While perched below the lower deck of the old span, they opened their wings to dry them in the sun and posed among the Old Bridge girders for nice photography compositions. So refreshing, since the birds often fly away right as I click the shutter. Until this walk, I had never seen them up close.
It seemed funny to peer into the lower deck of the Old Bay Bridge and see “50” (as in miles per hour) painted on the lanes. That meant there had been plenty of road still ahead, now cut off, before those cars had to slow down to exit.
I could see through the sides of the lower deck across the water to the loading cranes in the Port of Oakland, which is near the Oakland Estuary and next to the Island of Alameda. I wondered why the walk/bike trail was put on this side of the new Bay Bridge – wouldn’t it be nicer scenery to look out across the Bay towards the Golden Gate Bridge? Oh, well.

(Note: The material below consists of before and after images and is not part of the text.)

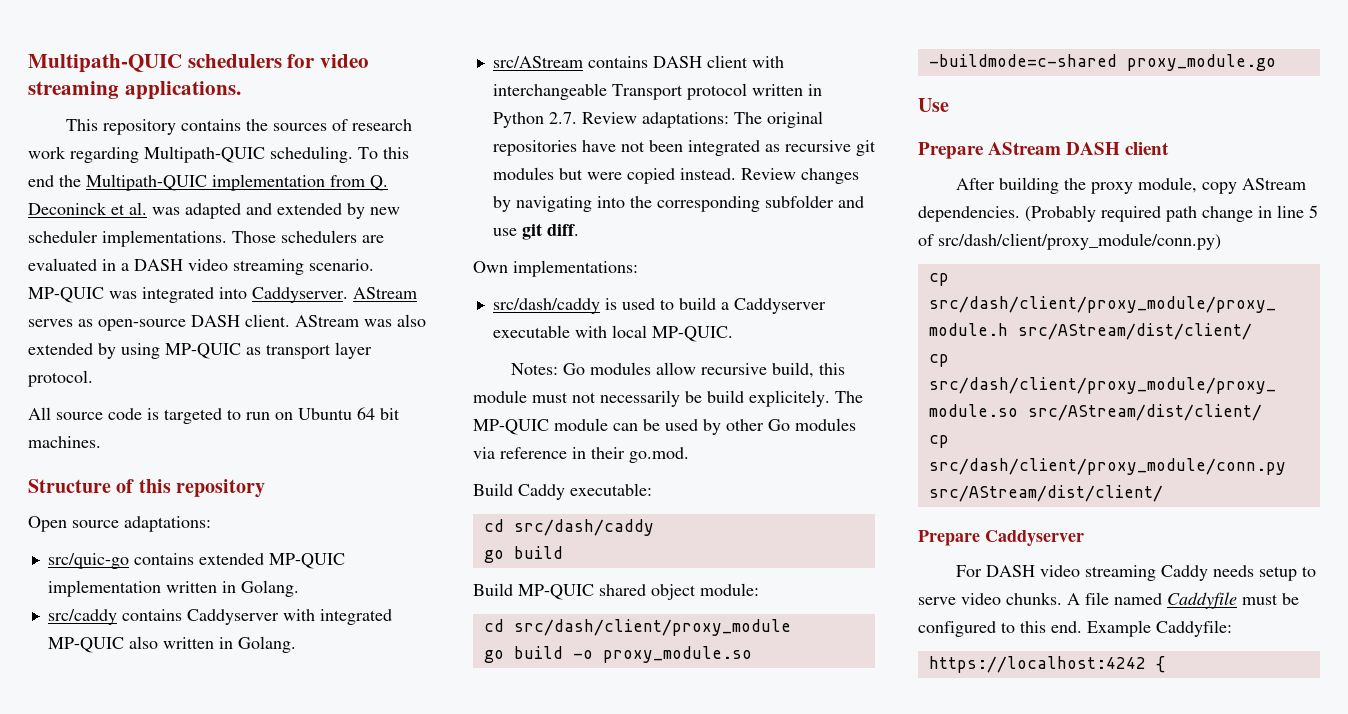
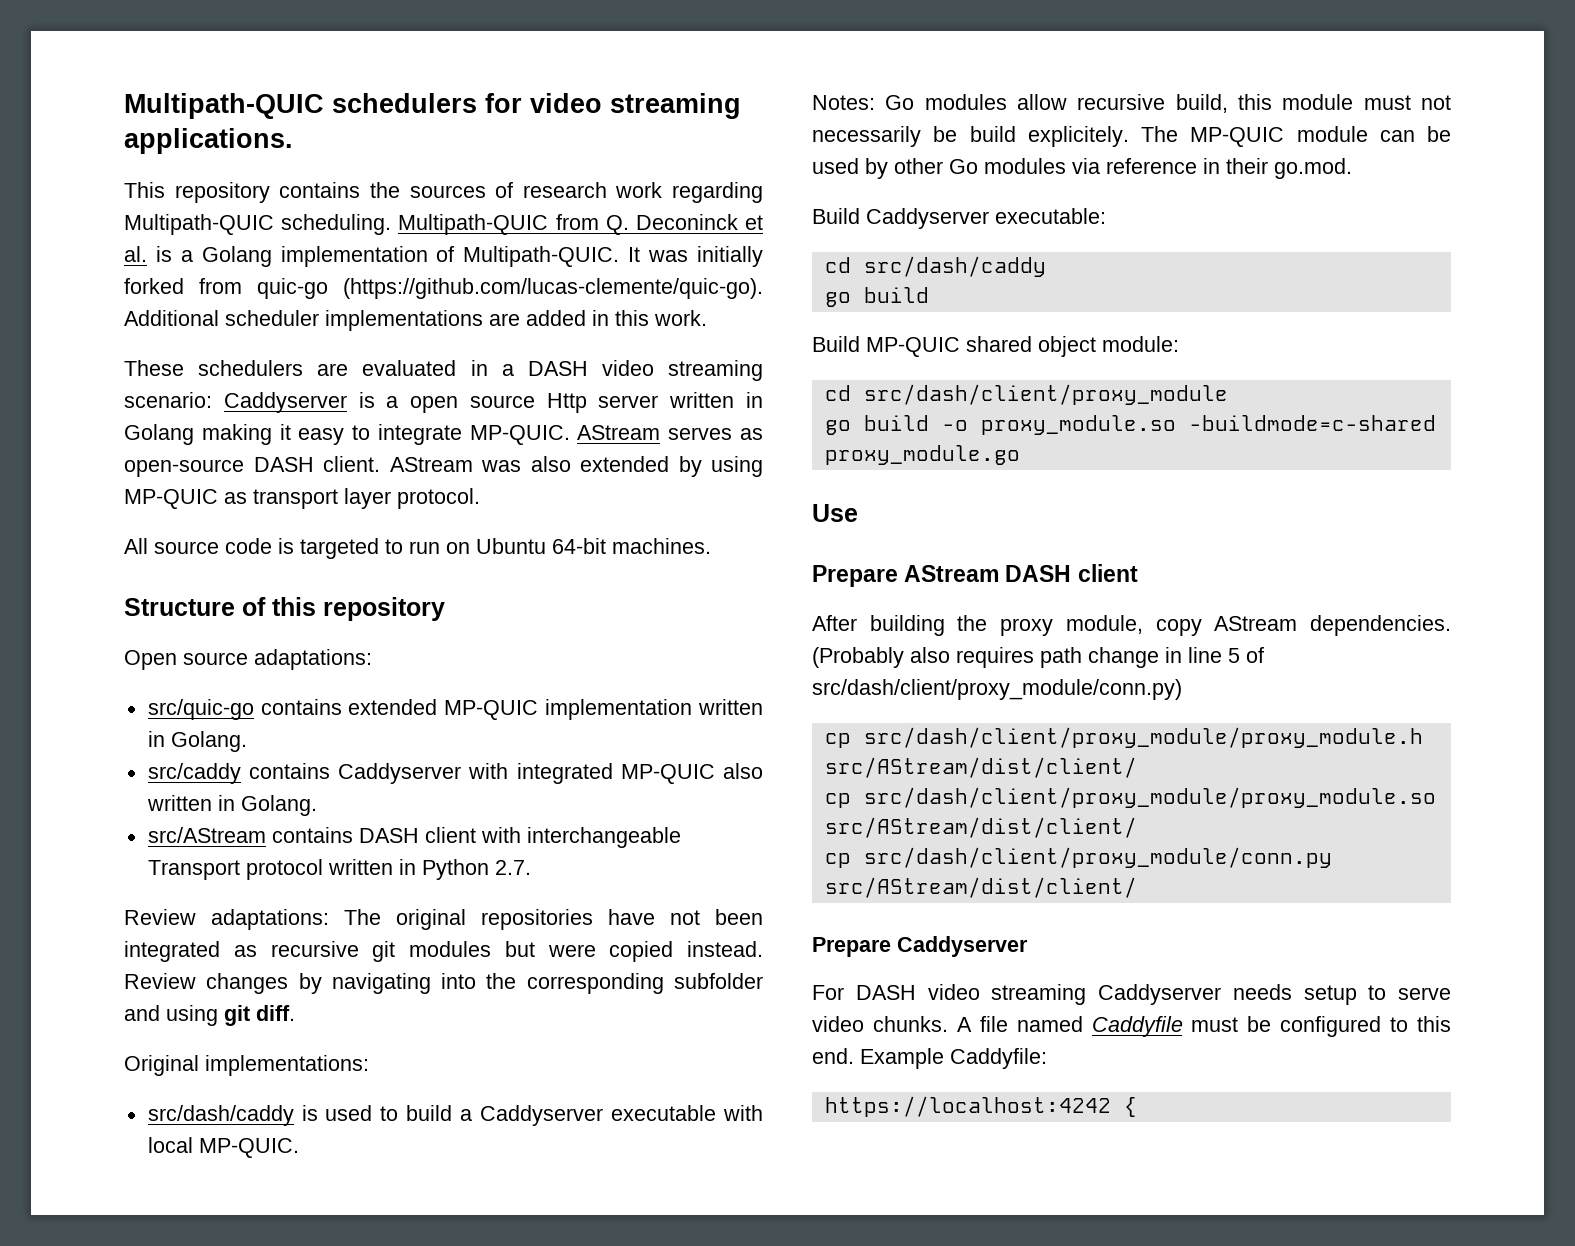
[358,147,409,159] [28,174,325,191] To this end the Multipath-QUIC implementation -> [398,214,549,235] Multipath-QUIC
[152,203,400,219] [28,230,276,247] was adapted and extended by new scheduler implementations. Those -> [155,246,764,267] [124,278,763,299] [124,310,707,331] [124,360,184,376] is a Golang implementation of Multipath-QUIC. It was initially forked from quic-go (https://github.com/lucas-clemente/quic-go). Additional scheduler implementations are added in this work. // These
[309,259,374,271] [28,287,348,303] scenario. MP-QUIC was integrated into Caddyserver. -> [124,392,763,413] [124,424,570,445] scenario: Caddyserver is a open source Http server written in Golang making it easy to integrate MP-QUIC.
[357,407,400,420] 64 bit -> [552,538,606,554] 64-bit
(577, 118) none -> (531, 867) //
[492,228,517,236] use -> [166,1005,218,1026] using
[473,261,508,273] Own -> [124,1055,199,1076] Original
[518,484,565,500] Caddy -> [866,208,989,229] Caddyserver
[1101,206,1161,222] required -> [910,647,1034,668] also requires
[1161,565,1209,581] Caddy -> [1098,984,1221,1005] Caddyserver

I wanted to photograph the new Bay Bridge with all its lights on, but I learned I’d have to wait. 24-hour access was planned, but not yet. And I learned that NEVER will there be trash cans or portable toilets on the bridge. I didn’t know there are none on the Golden Gate Bridge, either. Because of terrorists. No closed containers allowed on any bridge. Yet everything was remarkably clean. Not a single scrap of litter anywhere. Everyone carried out what they carried in.
I walked slowly, photographing every change in the view of the two companion and contrasting bridges. I thought of Old Bridge things: driving with my Dad on the lower level while we discussed why it’s always best to stay in the center lane: more options to move left or right if something happened in the traffic. Nothing ever did, but we were always ready. I hadn’t yet driven on the new Bay Bridge yet, so I couldn’t compare the two. But the one big difference I already saw was that the lanes going east and west on the new span were on the same level, so that drivers going in opposite directions could see each other. That was different and would feel strange to get used to. The two lanes side by side make it the widest bridge in the world, according to the Guinness World Records.
The East Span Bay Bridge Trail is 15 feet wide. Everyone said the trail would be crowded with people and that the traffic of the new Bay Bridge would be very loud. But neither turned out to be true. There was a steady stream of people later in the morning through the rest of the day, but not tons. Not crowded or overwhelming or frustratingly clogged. And the traffic was a steady, low rump-rump-rump. The most startling thing was the occasional unusual horn or extra-loud radio music from some passing car. But not frequent enough to get on one’s nerves.
I knew I’d miss the Old Bay Bridge when the structure was no longer standing alongside the new one. There was something comforting about seeing it still there – putting off the inevitable. The new one was so clean and white with a design so sweeping, elegant and modern. I searched for adjectives to describe the Old Bay Bridge: grey, metallic, boxy, square, latticed, diagonal, sturdy. I felt sure that letting the Old Bay Bridge go would have a harder impact on many of us than we might realize. I had barely paid attention when the new span was going up. Yes, they were building; yes, you could see it from Treasure Island. But for me it never registered. Now, seeing the old one gone would.
As I began the walk on the trail, I couldn’t see the arc of the new bridge for quite a while: the walkway seemed just a long straightaway, paralleling the Old Bridge. Both seemed to reach ahead into infinity, about to merge until they both turned towards the left. I’ll always wonder why both bridges had been designed to turn before reaching Yerba Buena Island. Whatever happened to a straight line? Maybe it accommodated ship lanes or something.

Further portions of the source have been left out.